[Opening Provided entries section]

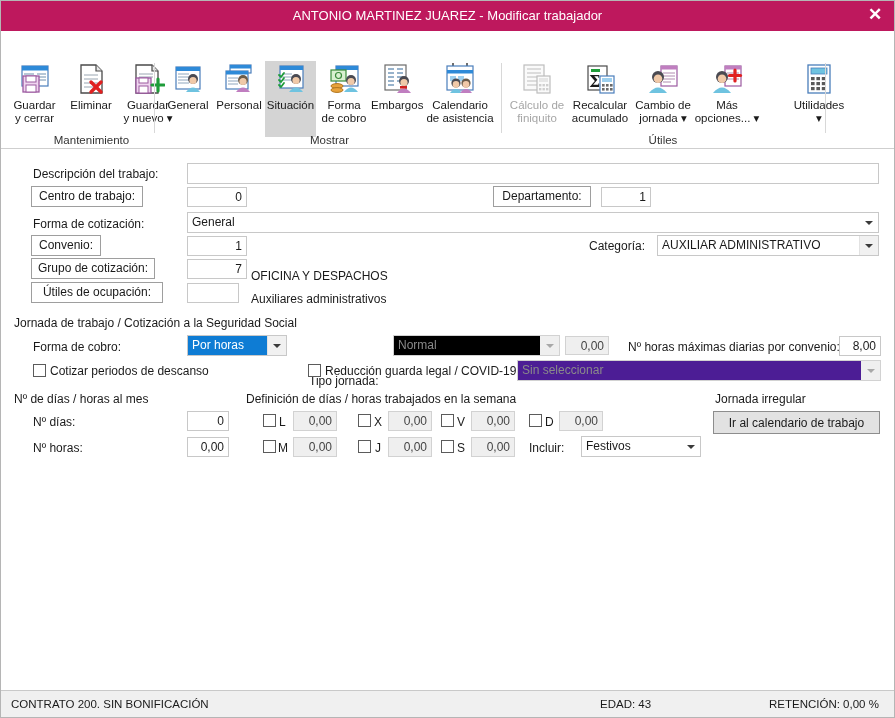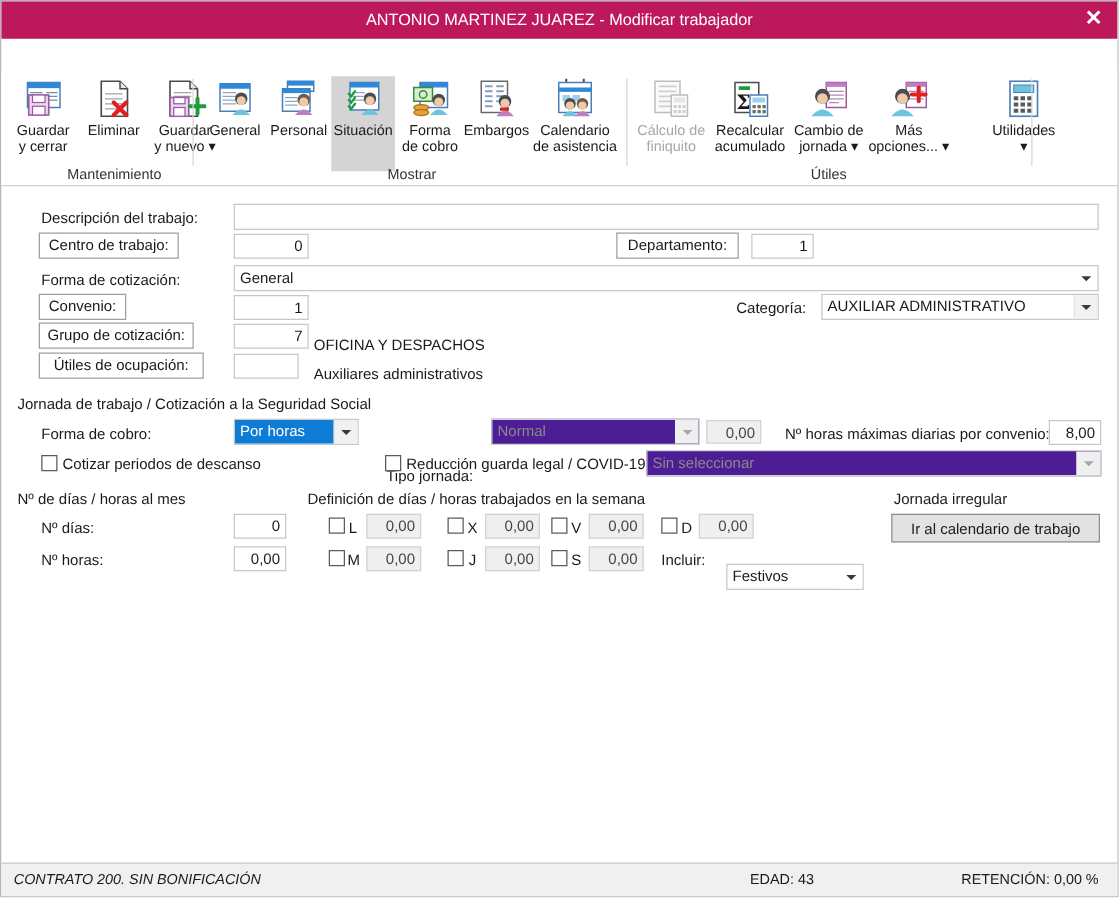--- a/index.html
+++ b/index.html
@@ -541,21 +541,21 @@
 
   <div class="lbl" style="left:32px;top:339px;">Forma de cobro:</div>
   <div class="combo sel" style="left:186px;top:334px;width:100px;height:21px;">
     <span class="ctext">Por horas</span>
     <span class="carrow">
         <i class="tri"></i>
       </span>
   </div>
 
   <div class="lbl" style="left:308px;top:352px;margin-top:21px;">Tipo jornada:</div>
-  <div class="combo grey" style="left:392px;top:334px;width:167px;height:21px;background:#4c1d95;border-color:#d2d2d2;">
+  <div class="combo grey" style="left:392px;top:334px;width:167px;height:21px;background:#000000;border-color:#d2d2d2;">
     <span class="ctext">Normal</span>
     <span class="carrow" style="background:#efefef;border-left:none;">
         <i class="tri grey"></i>
       </span>
   </div>
   <div class="tbox num ro" style="left:564px;top:335px;width:44px;height:19px;">0,00</div>
 
   <div class="lbl" style="left:627px;top:339px;">Nº horas máximas diarias por convenio:</div>
   <div class="tbox num" style="left:838px;top:335px;width:42px;height:20px;">8,00</div>
 
@@ -601,29 +601,29 @@
 
   <div class="cb" style="left:357px;top:439px;"></div>
   <div class="lbl" style="left:374px;top:440px;">J</div>
   <div class="tbox num ro" style="left:387px;top:436px;width:44px;height:20px;">0,00</div>
 
   <div class="cb" style="left:440px;top:439px;"></div>
   <div class="lbl" style="left:456px;top:440px;">S</div>
   <div class="tbox num ro" style="left:470px;top:436px;width:44px;height:20px;">0,00</div>
 
   <div class="lbl" style="left:528px;top:440px;">Incluir:</div>
-  <div class="combo" style="left:580px;top:450px;width:110px;height:21px;">
+  <div class="combo" style="left:580px;top:435px;width:120px;height:21px;">
     <span class="ctext">Festivos</span>
     <span class="carrow" style="background:#ffffff;border-left:none;">
         <i class="tri"></i>
       </span>
   </div>
 
   <div class="sec-lbl" style="left:714px;top:391px;">Jornada irregular</div>
   <div class="btn" style="left:712px;top:410px;width:167px;height:23px;">Ir al calendario de trabajo</div>
 
   <div class="statusbar">
-    <span style="left:10px;font-style:italic;">CONTRATO 200.  SIN BONIFICACIÓN</span>
+    <span style="left:10px;">CONTRATO 200.  SIN BONIFICACIÓN</span>
     <span style="left:599px;">EDAD: 43</span>
     <span style="left:768px;">RETENCIÓN: 0,00 %</span>
   </div>
 
 </div>
 
 </body></html>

[Closing Provided entries section]

> **Problem details**:
Your answer must be the full listing, reproduced word for word, without its pictures.

> **Final answer**:
--- a/index.html
+++ b/index.html
@@ -541,21 +541,21 @@
 
   <div class="lbl" style="left:32px;top:339px;">Forma de cobro:</div>
   <div class="combo sel" style="left:186px;top:334px;width:100px;height:21px;">
     <span class="ctext">Por horas</span>
     <span class="carrow">
         <i class="tri"></i>
       </span>
   </div>
 
   <div class="lbl" style="left:308px;top:352px;margin-top:21px;">Tipo jornada:</div>
-  <div class="combo grey" style="left:392px;top:334px;width:167px;height:21px;background:#4c1d95;border-color:#d2d2d2;">
+  <div class="combo grey" style="left:392px;top:334px;width:167px;height:21px;background:#000000;border-color:#d2d2d2;">
     <span class="ctext">Normal</span>
     <span class="carrow" style="background:#efefef;border-left:none;">
         <i class="tri grey"></i>
       </span>
   </div>
   <div class="tbox num ro" style="left:564px;top:335px;width:44px;height:19px;">0,00</div>
 
   <div class="lbl" style="left:627px;top:339px;">Nº horas máximas diarias por convenio:</div>
   <div class="tbox num" style="left:838px;top:335px;width:42px;height:20px;">8,00</div>
 
@@ -601,29 +601,29 @@
 
   <div class="cb" style="left:357px;top:439px;"></div>
   <div class="lbl" style="left:374px;top:440px;">J</div>
   <div class="tbox num ro" style="left:387px;top:436px;width:44px;height:20px;">0,00</div>
 
   <div class="cb" style="left:440px;top:439px;"></div>
   <div class="lbl" style="left:456px;top:440px;">S</div>
   <div class="tbox num ro" style="left:470px;top:436px;width:44px;height:20px;">0,00</div>
 
   <div class="lbl" style="left:528px;top:440px;">Incluir:</div>
-  <div class="combo" style="left:580px;top:450px;width:110px;height:21px;">
+  <div class="combo" style="left:580px;top:435px;width:120px;height:21px;">
     <span class="ctext">Festivos</span>
     <span class="carrow" style="background:#ffffff;border-left:none;">
         <i class="tri"></i>
       </span>
   </div>
 
   <div class="sec-lbl" style="left:714px;top:391px;">Jornada irregular</div>
   <div class="btn" style="left:712px;top:410px;width:167px;height:23px;">Ir al calendario de trabajo</div>
 
   <div class="statusbar">
-    <span style="left:10px;font-style:italic;">CONTRATO 200.  SIN BONIFICACIÓN</span>
+    <span style="left:10px;">CONTRATO 200.  SIN BONIFICACIÓN</span>
     <span style="left:599px;">EDAD: 43</span>
     <span style="left:768px;">RETENCIÓN: 0,00 %</span>
   </div>
 
 </div>
 
 </body></html>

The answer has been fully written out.